Nova Scotia must increase energy efficiency to avoid a costly power plant in 5 years

This is the first in a series of provincial snapshots we will undertake over the coming months. The goal is to provide a perspective on burgeoning energy efficiency issues across the country, helping to spur policy debate on timely topics.

This article originally published in the Chronicle Herald on May 15, 2018

Brendan Haley
Efficiency Canada, Policy Director

New analysis shows that Nova Scotia can save $700 million and avoid building a new natural gas power plant by increasing its level of electricity savings.

There is currently a process before the province’s regulatory commission (the Nova Scotia Utility and Review Board) considering the future of the utility’s aging coal fired power plants (titled “Nova Scotia Power Inc. Thermal Generation Utilization and Optimization”). Synapse Energy Economics, acting as a consultant to the Board, produced detailed modelling results considering the operation of the electricity system on an hourly basis, and optimizing to find the lowest cost mix of resource options over a 25-year period.

The model considered two levels of energy savings achieved through programs such as energy audits, lighting upgrades, and industrial energy management. A business as usual level consistent with the province’s efficiency utility (Efficiency Nova Scotia) savings of about 1.3% of annual electricity sales or a higher efficiency level ramping up to 2% annual savings. To be conservative, the modellers assumed that programs would cost almost twice as much to save more energy.

The business as usual “reference” scenario indicated the need to construct a new 250 MW combined cycle natural gas plant in 2023. Building this plant would scuttle the power utility’s plan to transition from coal to renewables without becoming locked into natural gas infrastructure (labelled “coal to clean”). Increasing energy efficiency prevents the need to build the gas plant and incur other costs, leading to a net present value savings of almost $700 million. If energy efficiency was coupled with more wind power and transmission upgrades the monetary savings would be $800 million.
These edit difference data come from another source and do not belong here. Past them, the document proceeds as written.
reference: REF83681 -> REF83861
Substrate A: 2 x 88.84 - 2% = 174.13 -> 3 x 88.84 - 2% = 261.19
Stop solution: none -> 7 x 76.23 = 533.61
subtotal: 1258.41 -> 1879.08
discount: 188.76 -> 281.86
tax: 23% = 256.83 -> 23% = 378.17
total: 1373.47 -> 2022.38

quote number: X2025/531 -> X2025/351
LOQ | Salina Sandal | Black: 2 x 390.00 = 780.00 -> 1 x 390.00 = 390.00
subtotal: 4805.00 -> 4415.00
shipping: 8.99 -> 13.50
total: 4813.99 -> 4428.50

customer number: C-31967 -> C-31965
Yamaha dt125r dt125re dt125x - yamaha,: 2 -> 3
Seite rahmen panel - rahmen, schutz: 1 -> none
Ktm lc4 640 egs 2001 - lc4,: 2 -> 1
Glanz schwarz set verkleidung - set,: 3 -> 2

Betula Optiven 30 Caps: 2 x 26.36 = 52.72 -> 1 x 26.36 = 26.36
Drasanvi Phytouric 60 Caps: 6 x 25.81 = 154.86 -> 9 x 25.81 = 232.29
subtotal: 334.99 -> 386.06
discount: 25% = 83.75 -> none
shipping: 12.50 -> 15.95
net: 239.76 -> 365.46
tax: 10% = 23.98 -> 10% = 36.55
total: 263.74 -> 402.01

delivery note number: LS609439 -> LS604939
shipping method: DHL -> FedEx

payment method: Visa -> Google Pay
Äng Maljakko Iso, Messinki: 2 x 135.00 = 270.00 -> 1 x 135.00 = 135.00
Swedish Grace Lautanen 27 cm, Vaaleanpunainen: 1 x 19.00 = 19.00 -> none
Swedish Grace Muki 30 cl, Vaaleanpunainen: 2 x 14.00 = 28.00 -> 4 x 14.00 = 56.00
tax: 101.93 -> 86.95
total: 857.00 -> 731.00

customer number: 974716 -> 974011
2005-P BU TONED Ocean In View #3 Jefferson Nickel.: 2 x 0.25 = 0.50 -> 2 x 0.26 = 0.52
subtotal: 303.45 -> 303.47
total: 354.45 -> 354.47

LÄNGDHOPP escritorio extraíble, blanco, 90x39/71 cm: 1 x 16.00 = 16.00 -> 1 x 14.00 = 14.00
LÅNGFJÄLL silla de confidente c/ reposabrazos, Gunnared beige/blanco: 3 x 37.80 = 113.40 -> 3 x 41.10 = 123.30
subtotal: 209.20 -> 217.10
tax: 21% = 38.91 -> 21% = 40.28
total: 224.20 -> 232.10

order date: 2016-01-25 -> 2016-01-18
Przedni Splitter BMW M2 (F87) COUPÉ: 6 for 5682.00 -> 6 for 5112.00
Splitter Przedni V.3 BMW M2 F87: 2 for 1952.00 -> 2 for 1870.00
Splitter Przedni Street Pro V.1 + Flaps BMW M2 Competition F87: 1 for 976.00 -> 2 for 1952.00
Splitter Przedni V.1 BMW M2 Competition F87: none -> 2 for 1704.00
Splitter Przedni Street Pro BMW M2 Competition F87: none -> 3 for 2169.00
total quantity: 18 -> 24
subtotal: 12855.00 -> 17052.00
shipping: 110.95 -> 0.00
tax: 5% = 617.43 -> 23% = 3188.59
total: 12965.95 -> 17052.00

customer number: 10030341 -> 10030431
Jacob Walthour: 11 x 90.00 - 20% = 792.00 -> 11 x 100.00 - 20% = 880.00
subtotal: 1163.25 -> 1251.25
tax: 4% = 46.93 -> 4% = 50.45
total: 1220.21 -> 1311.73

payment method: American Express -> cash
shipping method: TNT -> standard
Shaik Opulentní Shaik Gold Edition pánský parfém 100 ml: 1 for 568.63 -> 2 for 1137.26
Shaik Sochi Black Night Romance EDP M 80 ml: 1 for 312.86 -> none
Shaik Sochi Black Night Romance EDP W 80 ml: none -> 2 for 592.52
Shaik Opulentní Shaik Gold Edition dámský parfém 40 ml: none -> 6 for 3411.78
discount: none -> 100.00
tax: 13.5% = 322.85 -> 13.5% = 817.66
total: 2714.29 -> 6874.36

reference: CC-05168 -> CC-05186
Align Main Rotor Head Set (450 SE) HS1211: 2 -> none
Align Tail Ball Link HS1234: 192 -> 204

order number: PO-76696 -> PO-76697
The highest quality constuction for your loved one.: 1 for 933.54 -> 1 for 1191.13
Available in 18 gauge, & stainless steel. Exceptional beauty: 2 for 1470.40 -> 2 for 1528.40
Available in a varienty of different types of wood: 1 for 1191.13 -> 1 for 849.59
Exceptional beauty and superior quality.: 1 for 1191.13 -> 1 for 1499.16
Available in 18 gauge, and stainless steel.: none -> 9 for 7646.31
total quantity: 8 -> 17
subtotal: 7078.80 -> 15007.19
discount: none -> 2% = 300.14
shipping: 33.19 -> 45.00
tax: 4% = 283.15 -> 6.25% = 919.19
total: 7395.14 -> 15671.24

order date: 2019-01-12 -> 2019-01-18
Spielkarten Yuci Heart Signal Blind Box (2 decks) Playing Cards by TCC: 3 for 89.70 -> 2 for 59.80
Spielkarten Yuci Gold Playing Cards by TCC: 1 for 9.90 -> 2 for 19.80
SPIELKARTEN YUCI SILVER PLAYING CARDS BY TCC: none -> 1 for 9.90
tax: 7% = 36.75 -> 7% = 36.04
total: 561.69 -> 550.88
This combination of efficiency and renewables provided the lowest cost resource mix.

The higher levels of energy efficiency would flatten peak demand and reduce electricity generation. These targets are aggressive but achievable. Efficiency Nova Scotia has consistently hit targets and led the country in electricity savings. Yet, other jurisdictions like Vermont, Massachusetts, and Rhode Island are regularly hitting 2% annual energy savings or higher.

Nova Scotia’s achievement of cost-effective energy savings have been held back in recent years by government mandated budget caps. The government imposed spending limits on efficiency far below its cost-effective potential for 2015 and 2019. It is time to review this policy of stifling efficiency investments or else all Nova Scotians could be forced to pay the costs of a more expensive power plant quite soon.

Furthermore, these energy savings create positive impacts beyond the electricity system. Efficiency Canada’s recent study modelled the impact of reaching 2.5% annual electricity savings in Nova Scotia and estimated an annual average boost in GDP of $0.2 billion and 1500 new jobs between 2017 and 2030.

This new analysis shows why energy efficiency must be considered a resource in electricity system planning. Without efficiency, consumers will end up paying more for unneeded fossil fuel infrastructure.

Full Disclosure: Brendan Haley played a key role in advocating for the creation of Efficiency Nova Scotia and recently finished his term on the organization’s Board of Directors.